> User interface change data
■ ■ ■ ■ ■ ■ ■

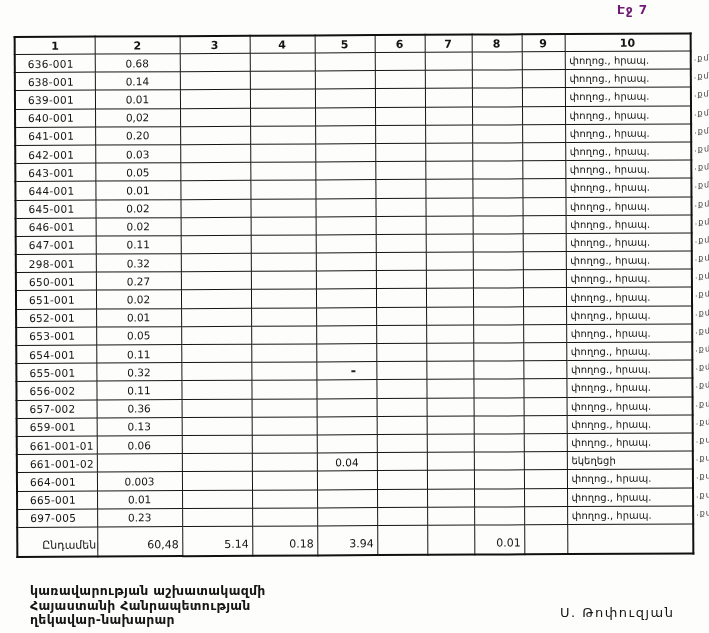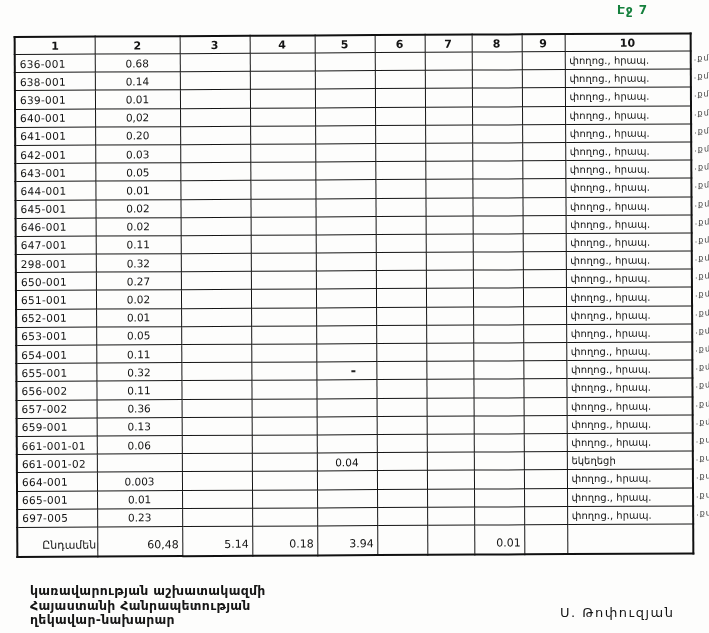"Էջ 7" .page-label { color: #15803d -> #701a75 }
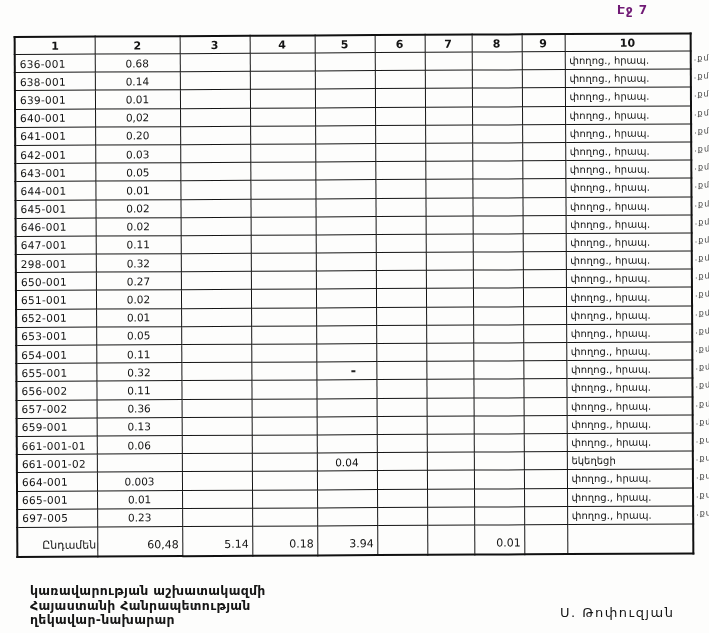"636-001" tr.data-row td.code { padding-left: 4px -> 12px }
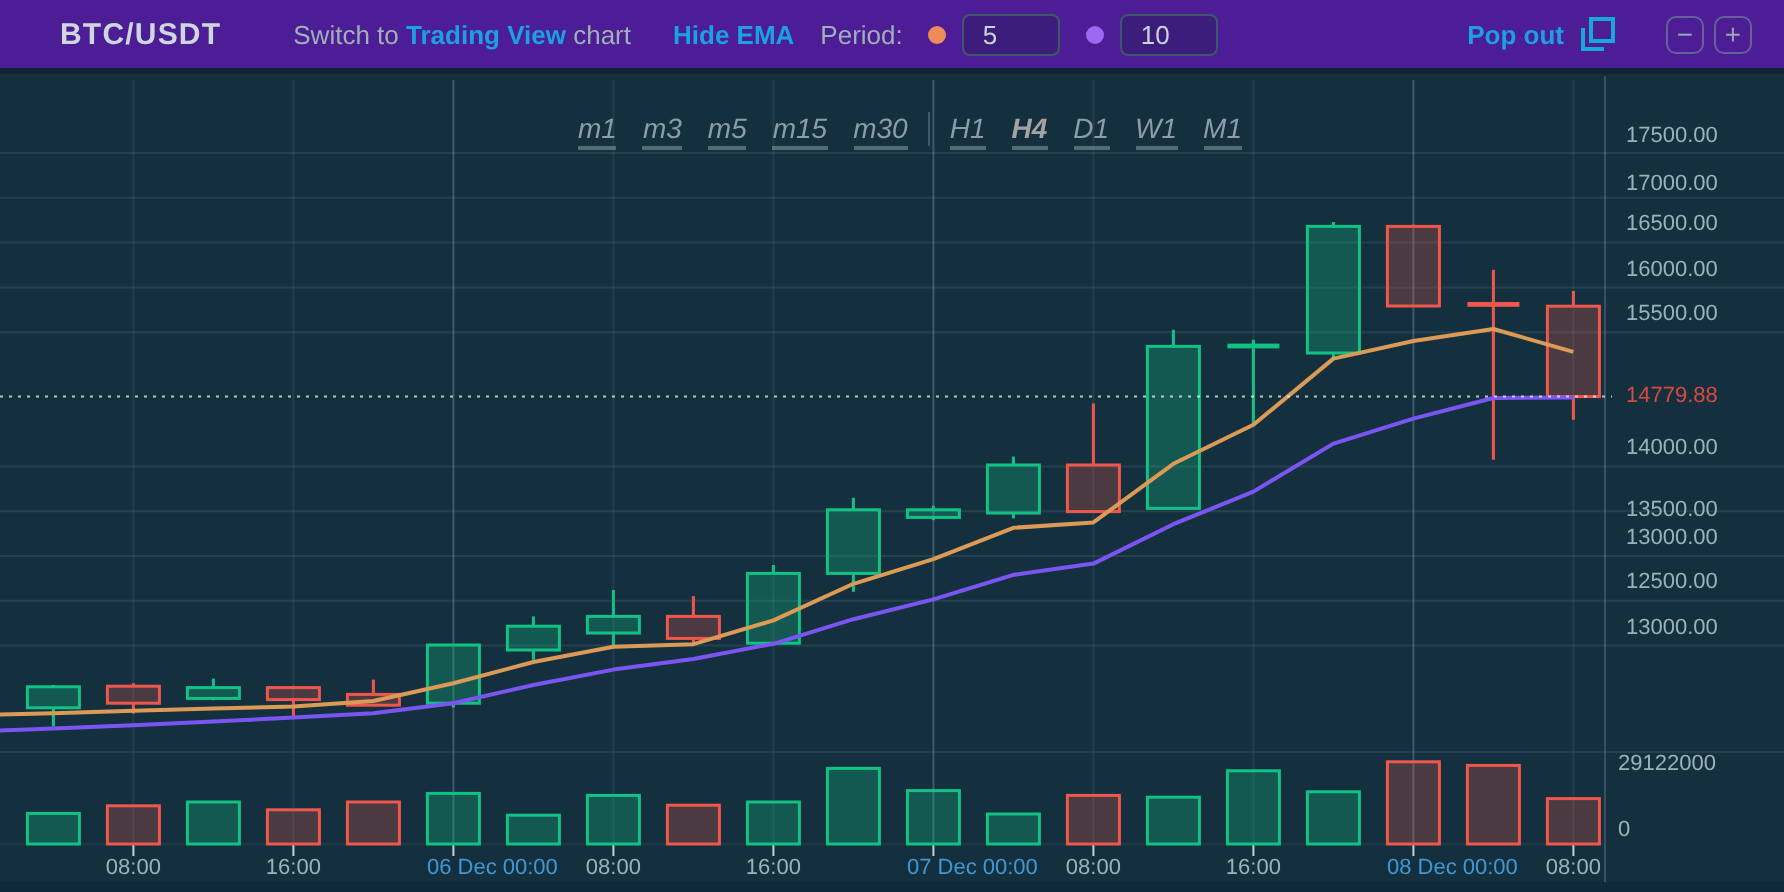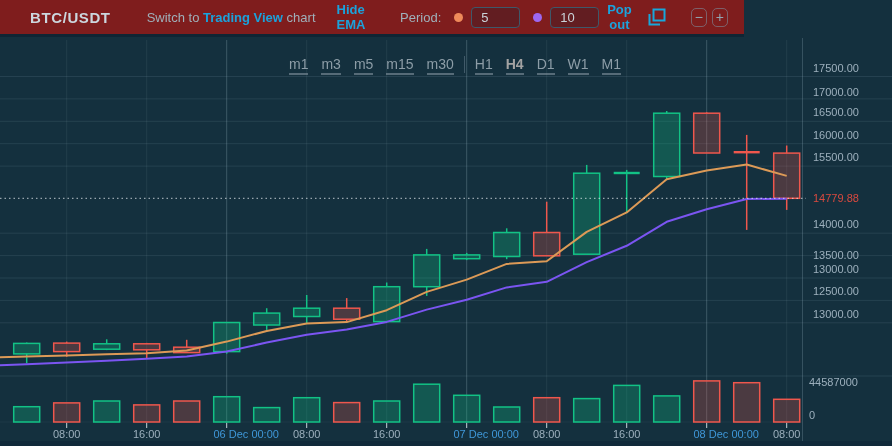"BTC/USDT" .header { background: #7f1d1d -> #4c1d95; width: 744px -> 892px }
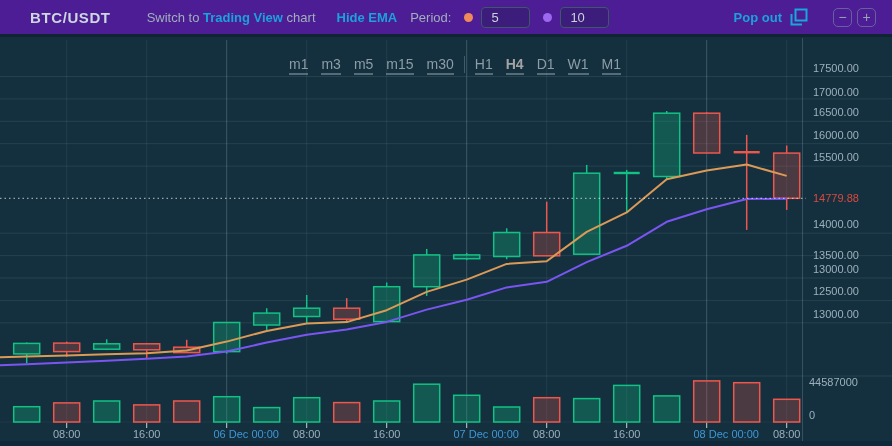"m1" .tf-row { font-style: none -> italic }
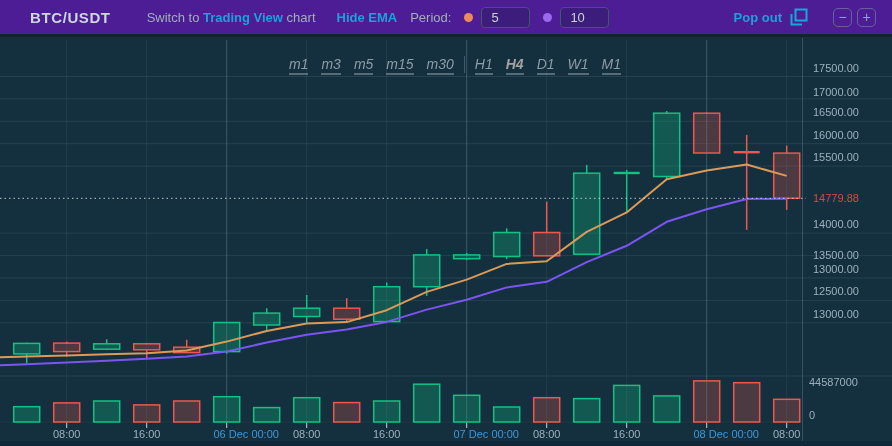"44587000" div.vol-label { text: 44587000 -> 29122000 }
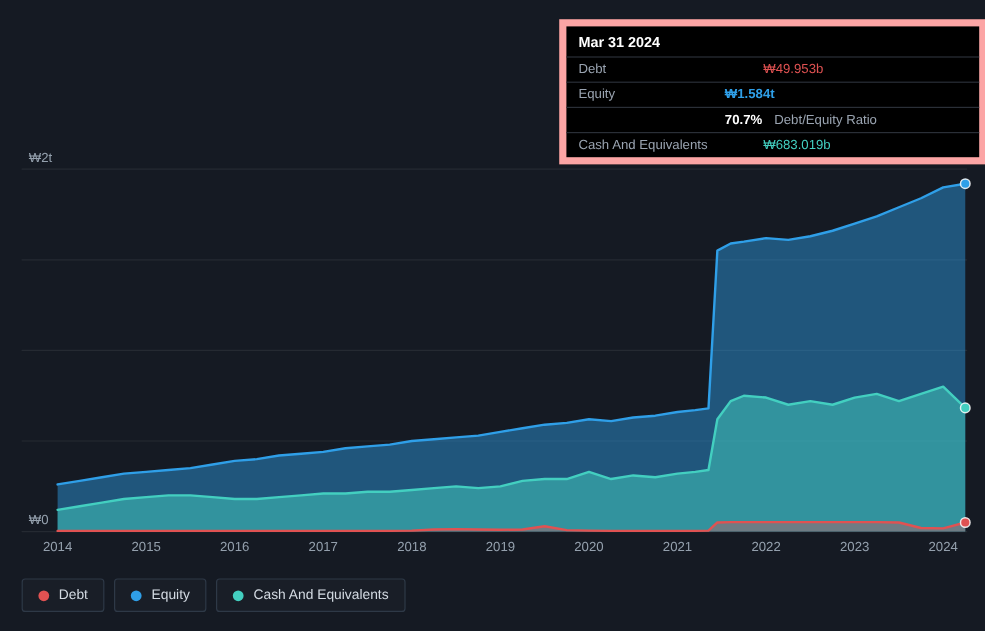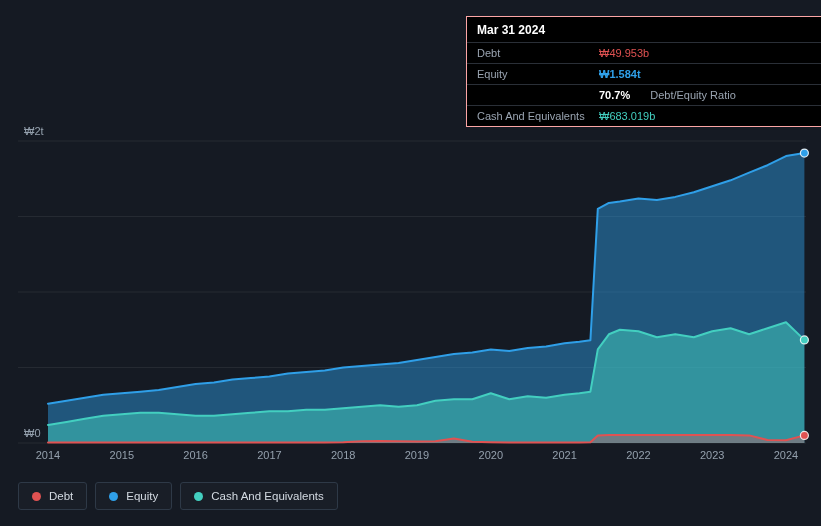"Mar 31 2024" .tooltip { border: 1px solid #fca5a5 -> 6px solid #fca5a5 }
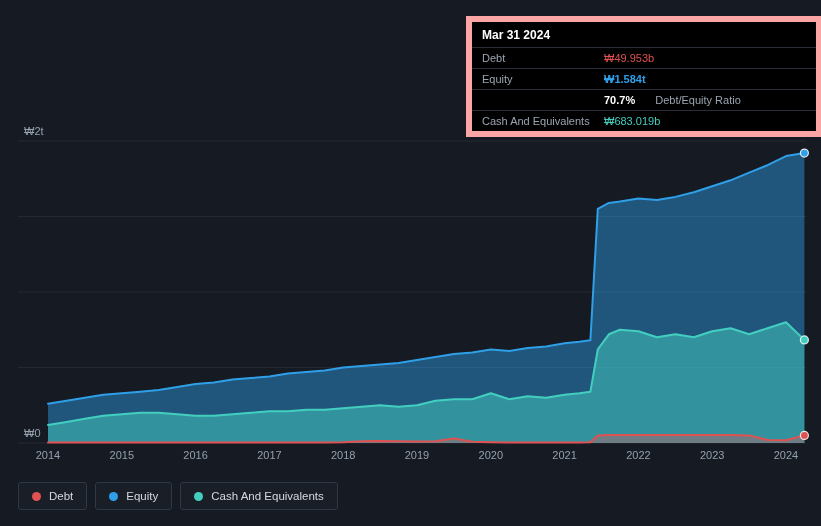"₩49.953b" span.tt-value { margin-left: none -> 32px }
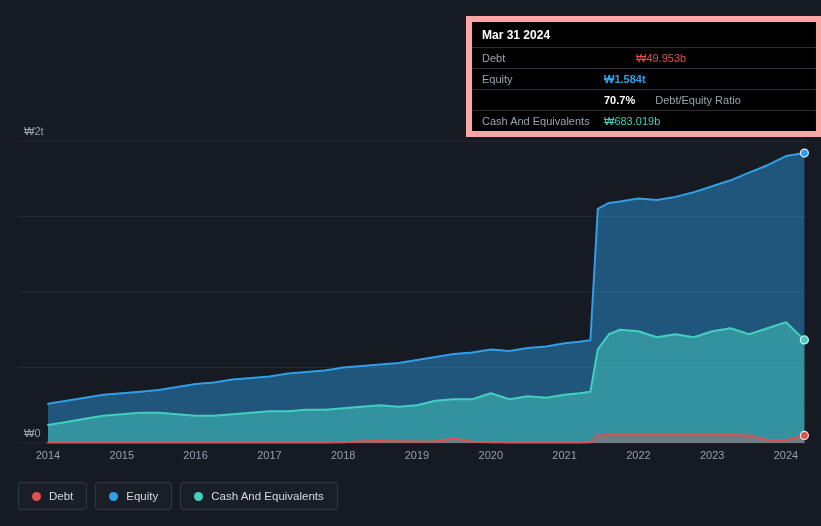"Debt/Equity Ratio" .tt-rest { margin-left: 20px -> 10px }
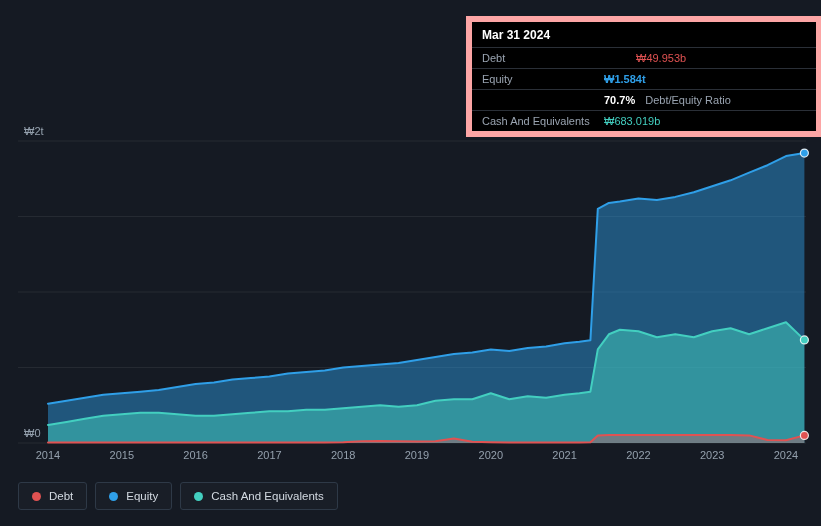"₩683.019b" span.tt-value { margin-left: none -> 32px }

■ ■ ■ ■ ■ ■ ■

> REQUIRED ACTION
Here the job is to repeat the entries verbatim while leaving all pictures out.

> ANSWER SPACE
"Էջ 7" .page-label { color: #15803d -> #701a75 }
"636-001" tr.data-row td.code { padding-left: 4px -> 12px }
"BTC/USDT" .header { background: #7f1d1d -> #4c1d95; width: 744px -> 892px }
"m1" .tf-row { font-style: none -> italic }
"44587000" div.vol-label { text: 44587000 -> 29122000 }
"Mar 31 2024" .tooltip { border: 1px solid #fca5a5 -> 6px solid #fca5a5 }
"₩49.953b" span.tt-value { margin-left: none -> 32px }
"Debt/Equity Ratio" .tt-rest { margin-left: 20px -> 10px }
"₩683.019b" span.tt-value { margin-left: none -> 32px }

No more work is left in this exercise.